(AIM OF THE EXERCISE)
Restate exactly the lines below, from the one containing "[485,198,890,218] Twitter Bootstrap" through the final line, and leave out the pictures.

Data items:
==============================

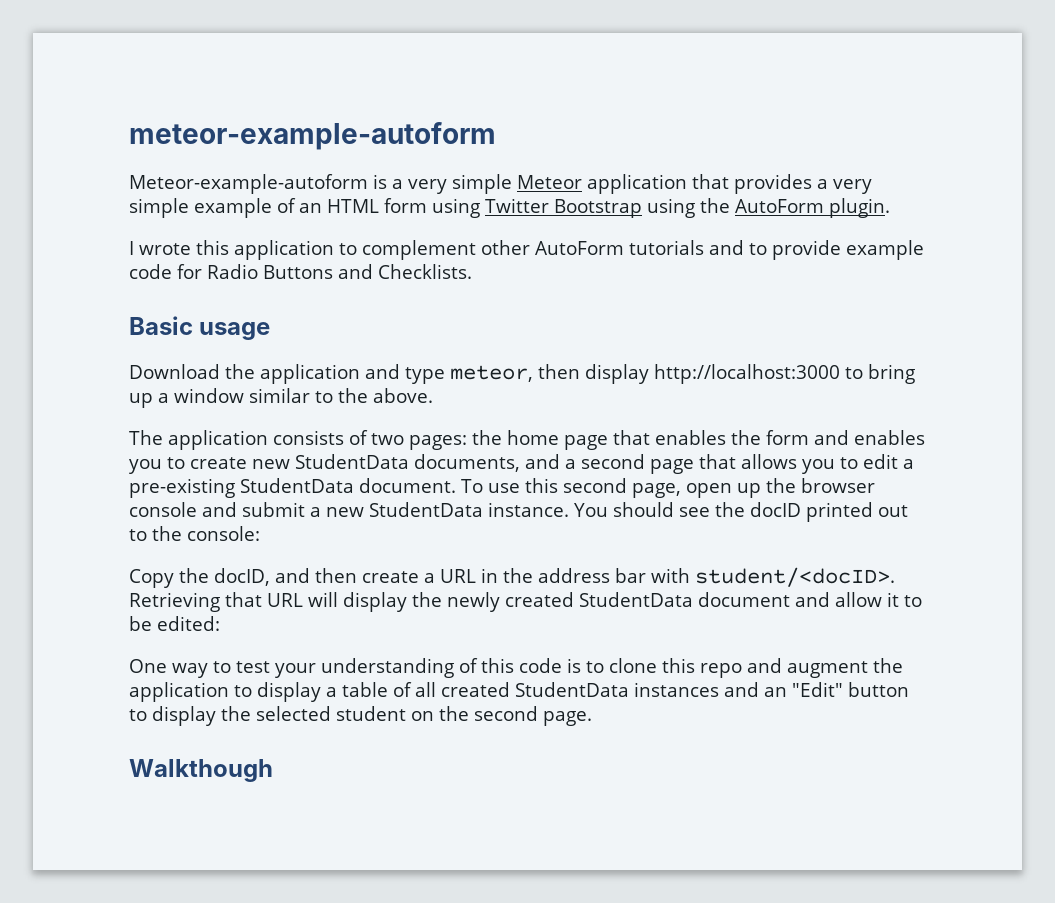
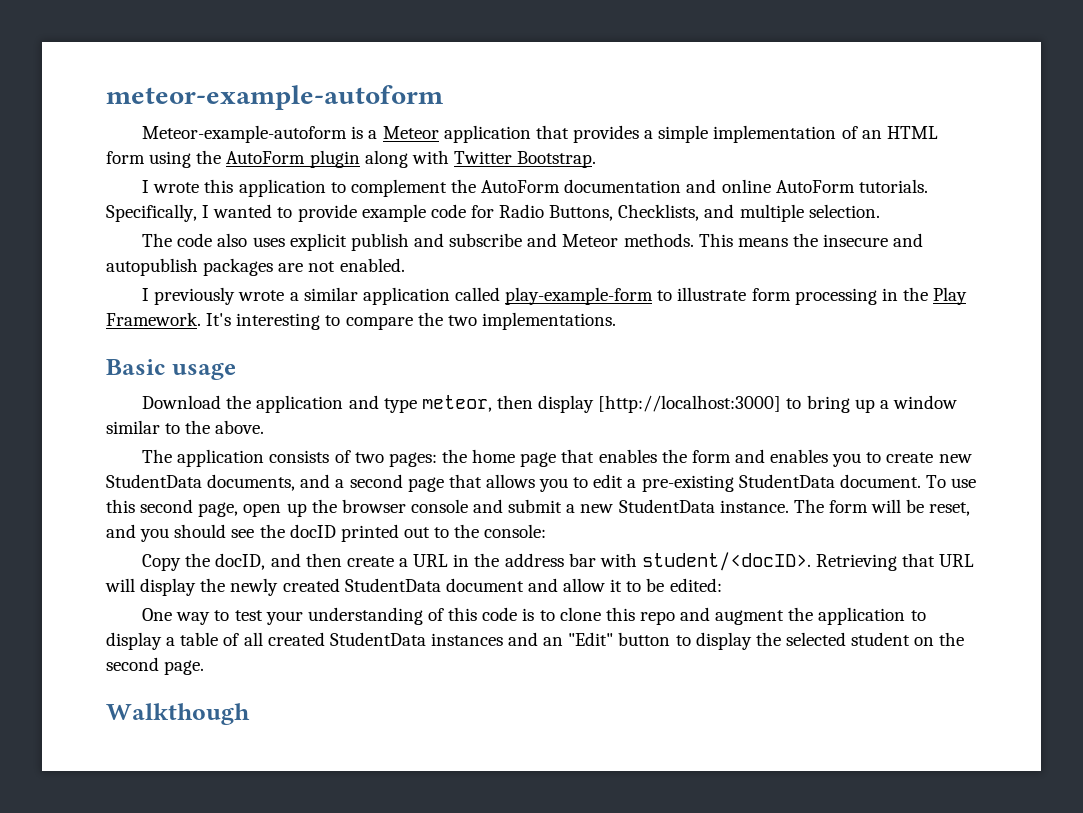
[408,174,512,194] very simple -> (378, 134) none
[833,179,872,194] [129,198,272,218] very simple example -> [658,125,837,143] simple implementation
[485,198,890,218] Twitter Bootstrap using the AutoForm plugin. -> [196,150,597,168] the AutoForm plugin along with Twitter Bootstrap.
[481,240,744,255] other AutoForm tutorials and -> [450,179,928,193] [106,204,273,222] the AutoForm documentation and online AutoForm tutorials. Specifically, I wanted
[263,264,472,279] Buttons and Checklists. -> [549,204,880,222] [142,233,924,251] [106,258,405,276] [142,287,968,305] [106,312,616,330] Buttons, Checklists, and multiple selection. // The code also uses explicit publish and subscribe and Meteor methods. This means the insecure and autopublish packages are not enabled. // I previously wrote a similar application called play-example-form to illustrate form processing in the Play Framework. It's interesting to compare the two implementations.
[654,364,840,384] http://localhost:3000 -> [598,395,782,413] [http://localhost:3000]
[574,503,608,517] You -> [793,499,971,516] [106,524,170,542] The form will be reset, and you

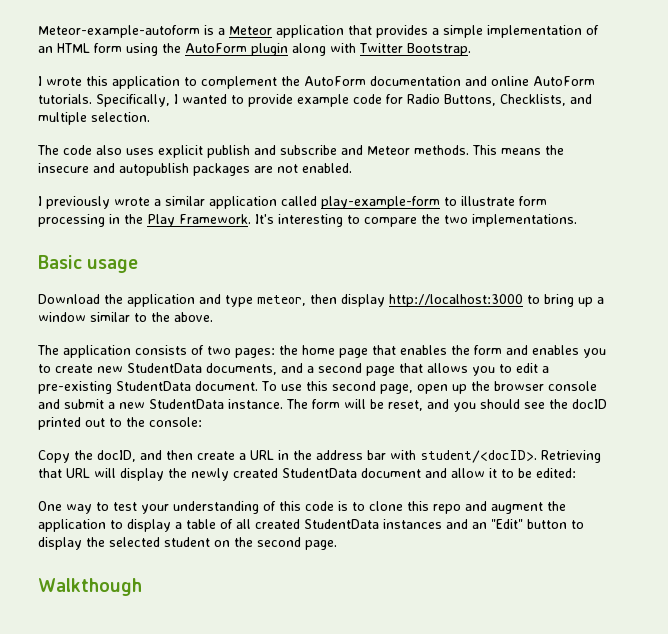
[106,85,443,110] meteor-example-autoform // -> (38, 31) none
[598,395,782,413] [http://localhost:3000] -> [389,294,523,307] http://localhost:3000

==============================

(ANSWER TO THE PROBLEM)
[485,198,890,218] Twitter Bootstrap using the AutoForm plugin. -> [196,150,597,168] the AutoForm plugin along with Twitter Bootstrap.
[481,240,744,255] other AutoForm tutorials and -> [450,179,928,193] [106,204,273,222] the AutoForm documentation and online AutoForm tutorials. Specifically, I wanted
[263,264,472,279] Buttons and Checklists. -> [549,204,880,222] [142,233,924,251] [106,258,405,276] [142,287,968,305] [106,312,616,330] Buttons, Checklists, and multiple selection. // The code also uses explicit publish and subscribe and Meteor methods. This means the insecure and autopublish packages are not enabled. // I previously wrote a similar application called play-example-form to illustrate form processing in the Play Framework. It's interesting to compare the two implementations.
[654,364,840,384] http://localhost:3000 -> [598,395,782,413] [http://localhost:3000]
[574,503,608,517] You -> [793,499,971,516] [106,524,170,542] The form will be reset, and you

[106,85,443,110] meteor-example-autoform // -> (38, 31) none
[598,395,782,413] [http://localhost:3000] -> [389,294,523,307] http://localhost:3000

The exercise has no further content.